The Grant Park Music Festival in Chicago is the only free outdoor classical music series of its type in the United States. Each summer, the festival presents a whole ten weeks of classical concerts in ‘Chicago’s front yard’ at the Jay Pritzker Pavilion in Millennium Park, its home since 2004. Concerts take place every Wednesday, Friday and Saturday from mid-June to mid-August.

Grant Park's Pritzker Pavilion © Christopher Neseman
Grant Park's Pritzker Pavilion
© Christopher Neseman
The festival has a long and distinguished history. It started back in the 1930s as a response to the Great Depression to try and lift the spirits of Chicago’s residents. By 1935, it had already become a staple part of Grant Park’s cultural life. Originally, a string of visiting orchestras performed for Chicago audiences, but in 1944 the Grant Park Orchestra was formed under conductor Nikolai Malko. Carlos Kalmar is the orchestra’s current principal conductor and artistic director. Kalmar is also music director at the Oregon Symphony.

Today, the orchestra draws its members from a number of great American ensembles, including the Metropolitan Opera, Lyric Opera of Chicago and the Pittsburgh and Seattle Symphony Orchestras. Notable principal conductors in its history include Leonard Slatkin (who returns this season) and David Zinman.

Great musicians have performed alongside the Grant Park Orchestra, including Jascha Heifetz, Leonard Bernstein, Mario Lanza and Alfred Brendel. In 1939, 300,000 people attended the concert given by Lily Pons – a record crowd. That fine tradition continues this year, with appearances by bass-baritone Eric Owens, violinist Gil Shaham and British pianist Stephen Hough on the programme.

Grant Park offers fantastic opportunities to hear classical music for free! The public can attend open rehearsals and there is free seating on the lawn open to visitors 90 minutes before the concert’s scheduled start time – no tickets are required. Concerts are rarely cancelled for bad weather, so check the forecast before you set out. If you want to sit closer to the stage, tickets are available at a cost of around $25 – still a remarkable bargain. Picnics are actively encouraged; in fact, there is even a picnic contest on 19th July where visitors are challenged to theme their picnic on Beethoven’s “Pastoral” Symphony!

Carlos Kalmar conducting © Patrick Pyszka
Carlos Kalmar conducting
© Patrick Pyszka

As well as attending free concerts, there are great programmes at Grant Park to draw young people into classical music. Classical Campers is a half-day programme which reaches 1400 children each summer. It involves storytelling and interactive workshops to get children into classical music, art, architecture and nature. They watch open orchestral rehearsals, then have a Q&A session with some of the musicians.

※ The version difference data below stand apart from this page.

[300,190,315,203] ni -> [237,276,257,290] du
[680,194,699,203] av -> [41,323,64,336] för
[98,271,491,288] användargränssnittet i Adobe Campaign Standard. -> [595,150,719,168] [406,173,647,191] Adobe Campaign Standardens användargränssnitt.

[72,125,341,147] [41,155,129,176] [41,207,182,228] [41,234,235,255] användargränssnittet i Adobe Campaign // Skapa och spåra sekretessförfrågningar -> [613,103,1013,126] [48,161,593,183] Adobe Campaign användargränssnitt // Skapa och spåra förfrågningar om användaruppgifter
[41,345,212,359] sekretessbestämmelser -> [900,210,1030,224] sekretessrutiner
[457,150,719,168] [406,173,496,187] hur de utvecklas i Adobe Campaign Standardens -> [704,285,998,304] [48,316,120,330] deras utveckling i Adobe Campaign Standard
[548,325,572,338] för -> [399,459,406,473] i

Project Inclusion is a programme which aims to increase diversity among orchestral ensembles and guide participants into careers in music. Young musicians entering the profession are given chance to play alongside Grant Park Orchestra members and are given one-to-one mentoring. There is also the Apprenticeship Chorale, which is an advanced training programme for those entering the profession. Young singers gain opportunities to rehearse and perform with the Grant Park Chorus. Further opportunities are afforded by the Young Artists Showcase. Each Friday evening at 5:30pm, students from local music schools and summer music camps get the chance to perform.

For free concerts and great performance opportunities, Grant Park has a lot to offer those in Chicago and beyond.